(Work required):
Note every line in the entries that contains the string "请添加需要转换的文件", and copy it.

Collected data

_ _ _ _ _ _ _

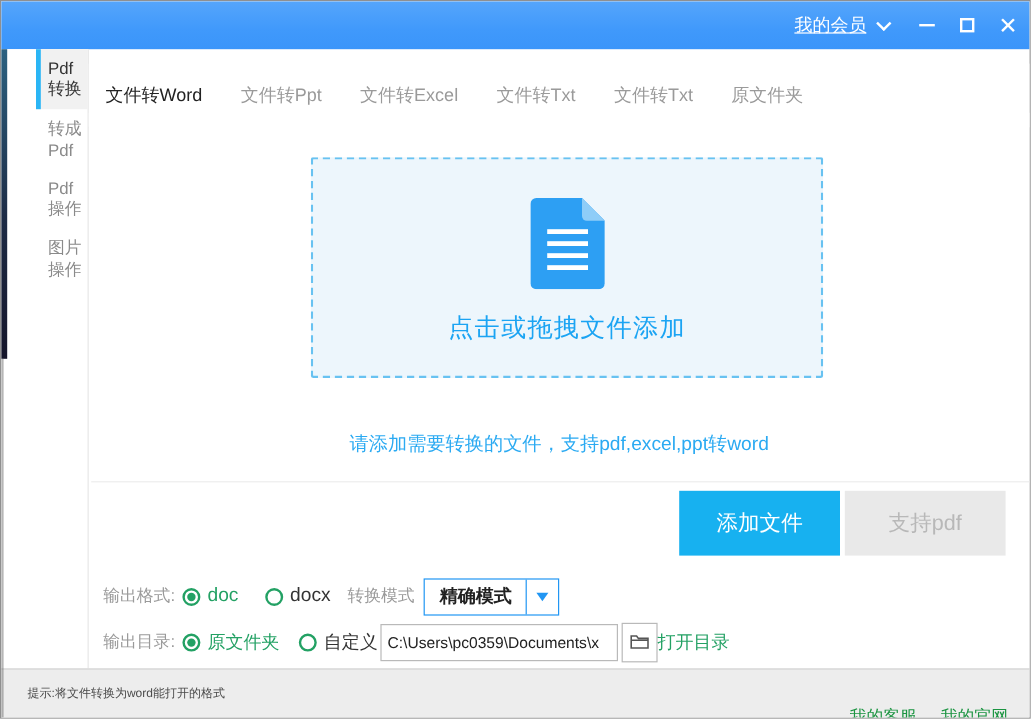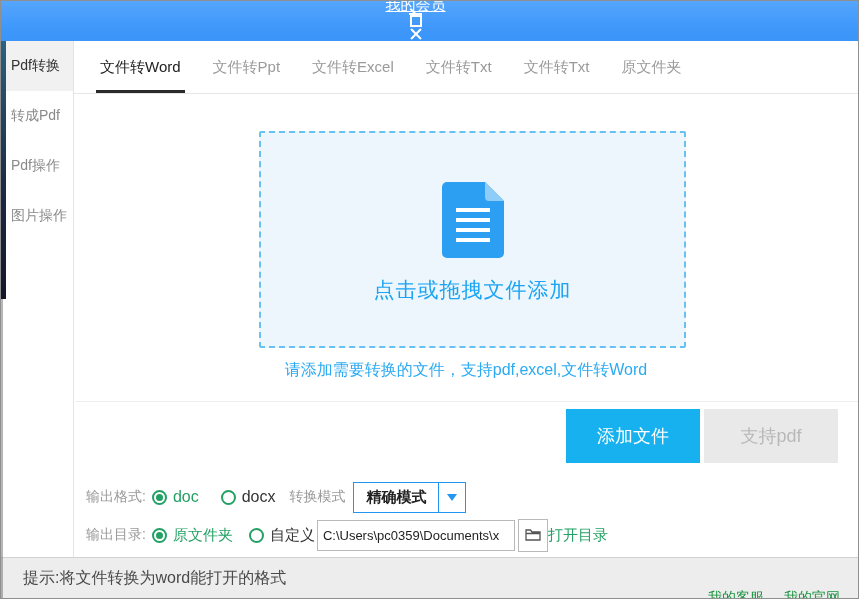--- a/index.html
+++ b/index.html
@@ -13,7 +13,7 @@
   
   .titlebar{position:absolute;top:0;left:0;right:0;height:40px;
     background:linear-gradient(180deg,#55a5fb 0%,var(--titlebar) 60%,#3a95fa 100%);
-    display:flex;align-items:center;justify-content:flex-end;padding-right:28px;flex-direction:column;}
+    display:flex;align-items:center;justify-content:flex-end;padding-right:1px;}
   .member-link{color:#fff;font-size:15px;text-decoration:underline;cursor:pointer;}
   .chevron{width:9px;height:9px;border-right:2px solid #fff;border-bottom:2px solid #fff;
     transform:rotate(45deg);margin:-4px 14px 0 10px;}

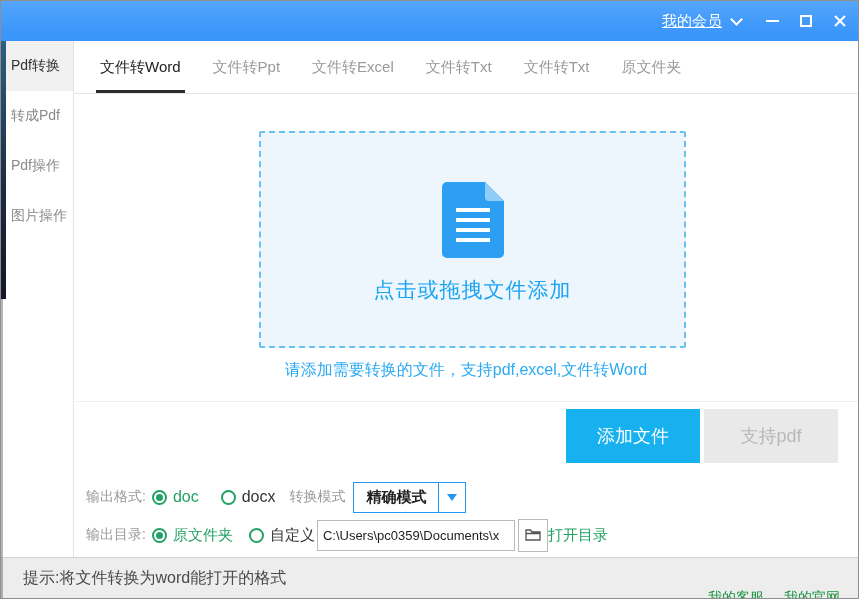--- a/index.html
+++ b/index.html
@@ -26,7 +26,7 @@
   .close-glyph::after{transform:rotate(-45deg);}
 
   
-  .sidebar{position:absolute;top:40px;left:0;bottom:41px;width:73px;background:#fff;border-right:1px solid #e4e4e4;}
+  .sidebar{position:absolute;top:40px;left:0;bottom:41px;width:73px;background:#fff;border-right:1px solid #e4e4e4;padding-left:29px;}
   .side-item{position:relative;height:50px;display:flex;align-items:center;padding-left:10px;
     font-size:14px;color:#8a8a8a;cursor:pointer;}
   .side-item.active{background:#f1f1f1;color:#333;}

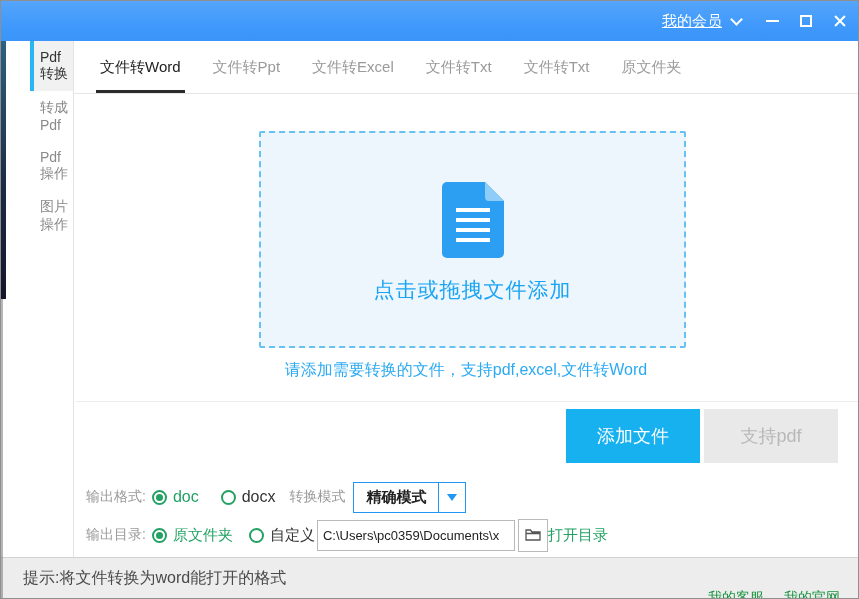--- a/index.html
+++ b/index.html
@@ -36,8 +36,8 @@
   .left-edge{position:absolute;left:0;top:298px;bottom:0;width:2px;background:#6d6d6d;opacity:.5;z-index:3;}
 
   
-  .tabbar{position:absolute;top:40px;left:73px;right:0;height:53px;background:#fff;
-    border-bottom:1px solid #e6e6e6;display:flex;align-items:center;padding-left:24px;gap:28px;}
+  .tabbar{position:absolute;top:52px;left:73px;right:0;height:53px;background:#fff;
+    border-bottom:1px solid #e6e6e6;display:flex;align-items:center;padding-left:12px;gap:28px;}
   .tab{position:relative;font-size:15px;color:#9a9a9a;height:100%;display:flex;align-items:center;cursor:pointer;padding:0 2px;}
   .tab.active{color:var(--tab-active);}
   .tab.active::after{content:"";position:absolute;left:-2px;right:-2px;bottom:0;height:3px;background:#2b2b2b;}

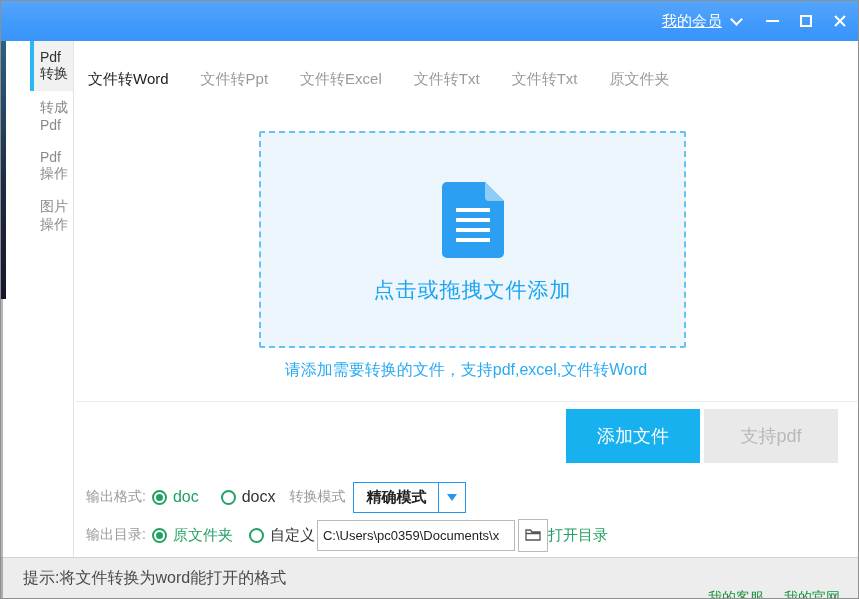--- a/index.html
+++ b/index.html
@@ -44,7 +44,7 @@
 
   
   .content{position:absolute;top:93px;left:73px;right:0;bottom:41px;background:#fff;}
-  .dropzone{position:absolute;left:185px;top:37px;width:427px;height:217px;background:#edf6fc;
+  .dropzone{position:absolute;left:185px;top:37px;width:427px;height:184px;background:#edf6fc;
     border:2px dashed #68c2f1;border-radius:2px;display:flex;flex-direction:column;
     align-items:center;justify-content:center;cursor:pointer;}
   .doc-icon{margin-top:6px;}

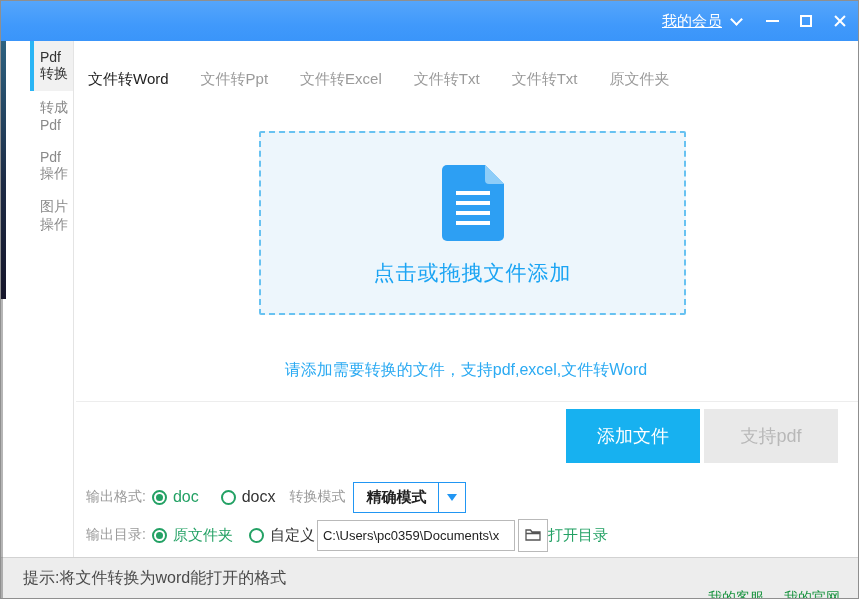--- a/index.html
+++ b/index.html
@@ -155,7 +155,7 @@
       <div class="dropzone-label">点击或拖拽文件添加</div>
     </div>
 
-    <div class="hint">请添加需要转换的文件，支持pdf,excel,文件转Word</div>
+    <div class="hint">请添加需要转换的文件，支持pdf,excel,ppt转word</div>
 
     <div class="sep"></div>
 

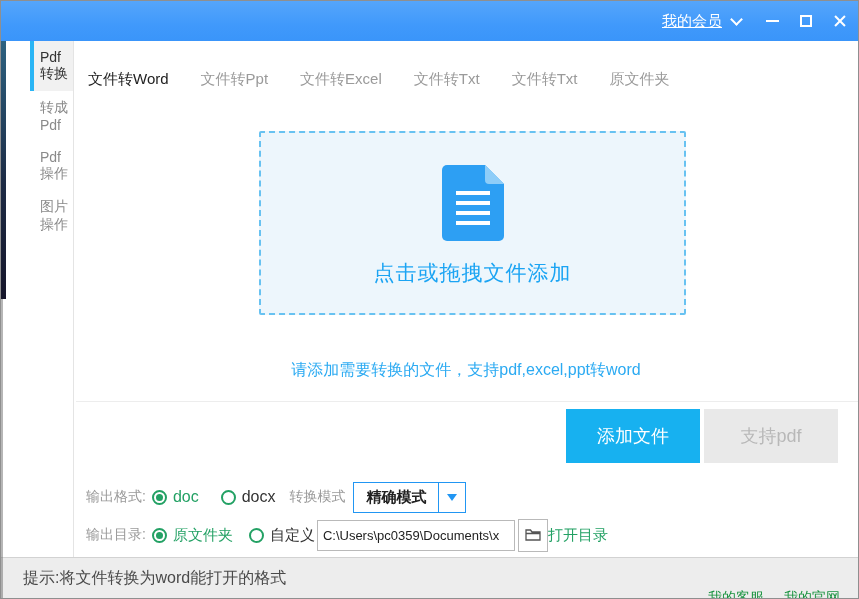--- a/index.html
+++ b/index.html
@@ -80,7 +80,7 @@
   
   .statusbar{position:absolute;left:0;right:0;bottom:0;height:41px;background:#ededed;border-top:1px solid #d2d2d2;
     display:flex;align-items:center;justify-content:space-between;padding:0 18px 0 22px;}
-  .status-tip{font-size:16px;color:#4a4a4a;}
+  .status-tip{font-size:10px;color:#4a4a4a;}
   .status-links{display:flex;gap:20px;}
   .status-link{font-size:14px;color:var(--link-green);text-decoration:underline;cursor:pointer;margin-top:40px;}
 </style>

_ _ _ _ _ _ _

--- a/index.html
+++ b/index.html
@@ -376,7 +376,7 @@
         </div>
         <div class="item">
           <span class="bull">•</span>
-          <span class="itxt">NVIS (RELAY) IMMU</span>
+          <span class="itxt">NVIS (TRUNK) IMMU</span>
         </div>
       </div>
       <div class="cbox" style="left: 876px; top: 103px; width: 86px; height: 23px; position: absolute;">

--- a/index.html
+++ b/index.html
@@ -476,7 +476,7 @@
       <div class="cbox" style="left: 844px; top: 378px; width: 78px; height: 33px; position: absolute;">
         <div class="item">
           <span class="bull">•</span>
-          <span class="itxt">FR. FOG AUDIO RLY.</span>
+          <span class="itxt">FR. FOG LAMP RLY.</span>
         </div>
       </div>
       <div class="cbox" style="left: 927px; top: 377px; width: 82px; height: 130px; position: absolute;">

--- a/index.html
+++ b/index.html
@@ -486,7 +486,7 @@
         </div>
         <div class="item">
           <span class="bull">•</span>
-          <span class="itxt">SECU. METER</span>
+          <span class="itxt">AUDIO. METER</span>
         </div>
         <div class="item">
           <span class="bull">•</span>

_ _ _ _ _ _ _

(Written response):
-    <div class="hint">请添加需要转换的文件，支持pdf,excel,文件转Word</div>
+    <div class="hint">请添加需要转换的文件，支持pdf,excel,ppt转word</div>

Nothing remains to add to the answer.